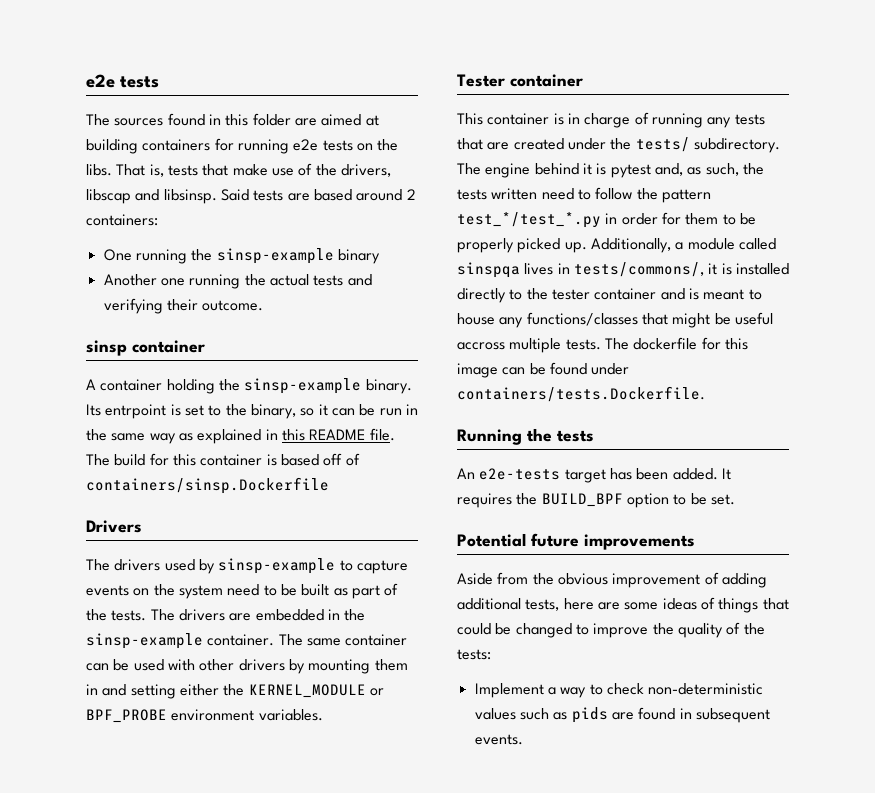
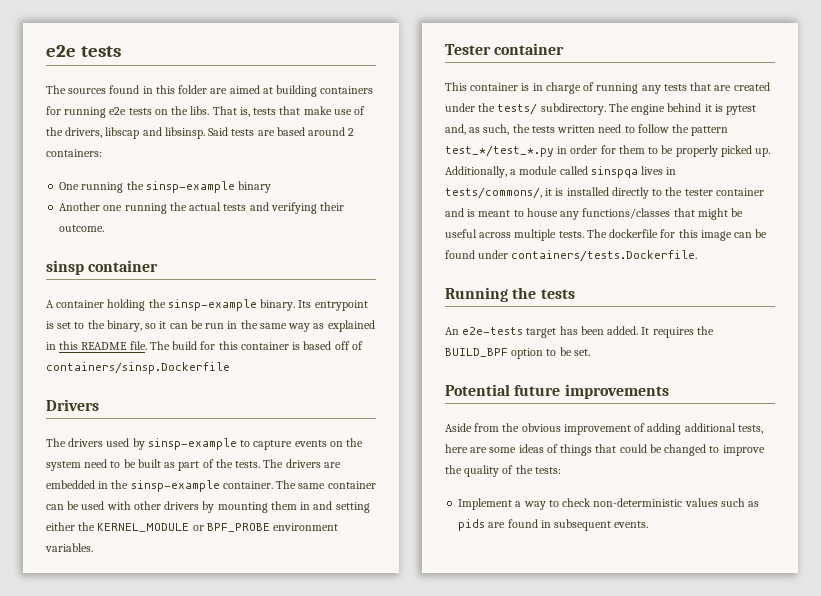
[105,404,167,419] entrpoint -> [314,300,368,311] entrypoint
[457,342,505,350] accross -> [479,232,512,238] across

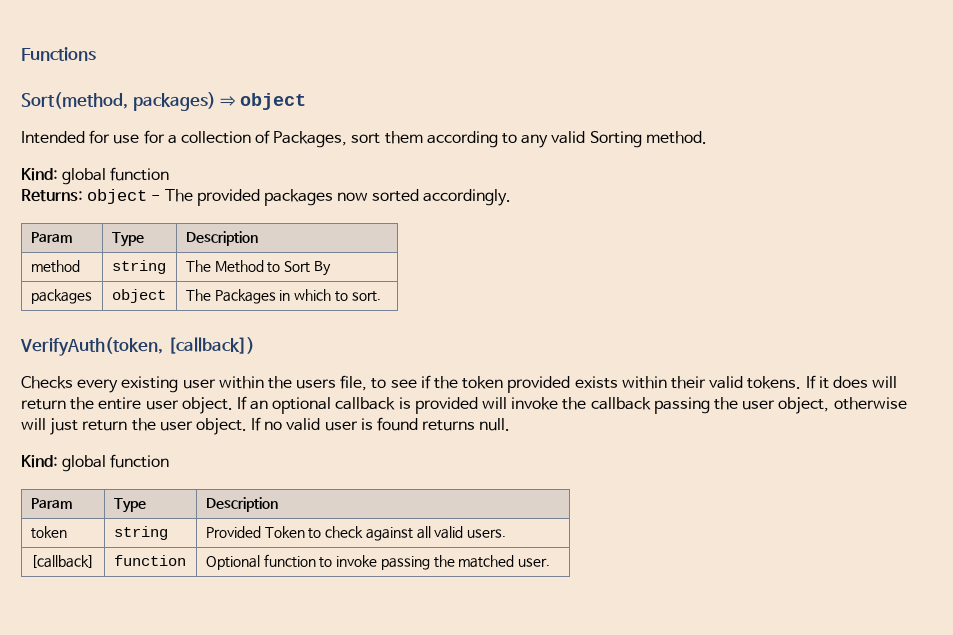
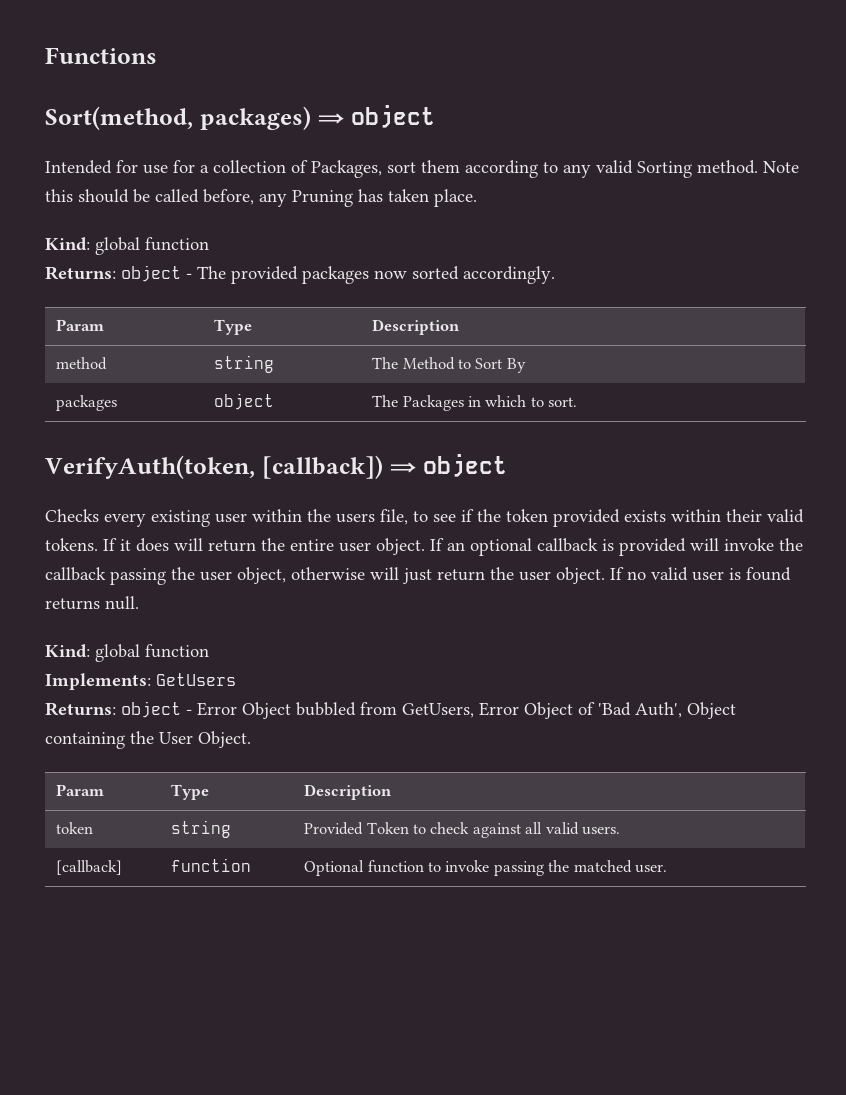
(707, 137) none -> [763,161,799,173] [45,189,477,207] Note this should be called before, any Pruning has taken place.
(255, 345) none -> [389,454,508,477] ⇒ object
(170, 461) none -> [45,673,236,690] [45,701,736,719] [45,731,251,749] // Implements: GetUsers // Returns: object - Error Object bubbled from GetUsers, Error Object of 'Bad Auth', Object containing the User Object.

----

The answer should consist solely of the lines from the one containing "[457,342,505,350] accross ->" through the last line of the material, copied exactly, with pictures left out.

[457,342,505,350] accross -> [479,232,512,238] across

(707, 137) none -> [763,161,799,173] [45,189,477,207] Note this should be called before, any Pruning has taken place.
(255, 345) none -> [389,454,508,477] ⇒ object
(170, 461) none -> [45,673,236,690] [45,701,736,719] [45,731,251,749] // Implements: GetUsers // Returns: object - Error Object bubbled from GetUsers, Error Object of 'Bad Auth', Object containing the User Object.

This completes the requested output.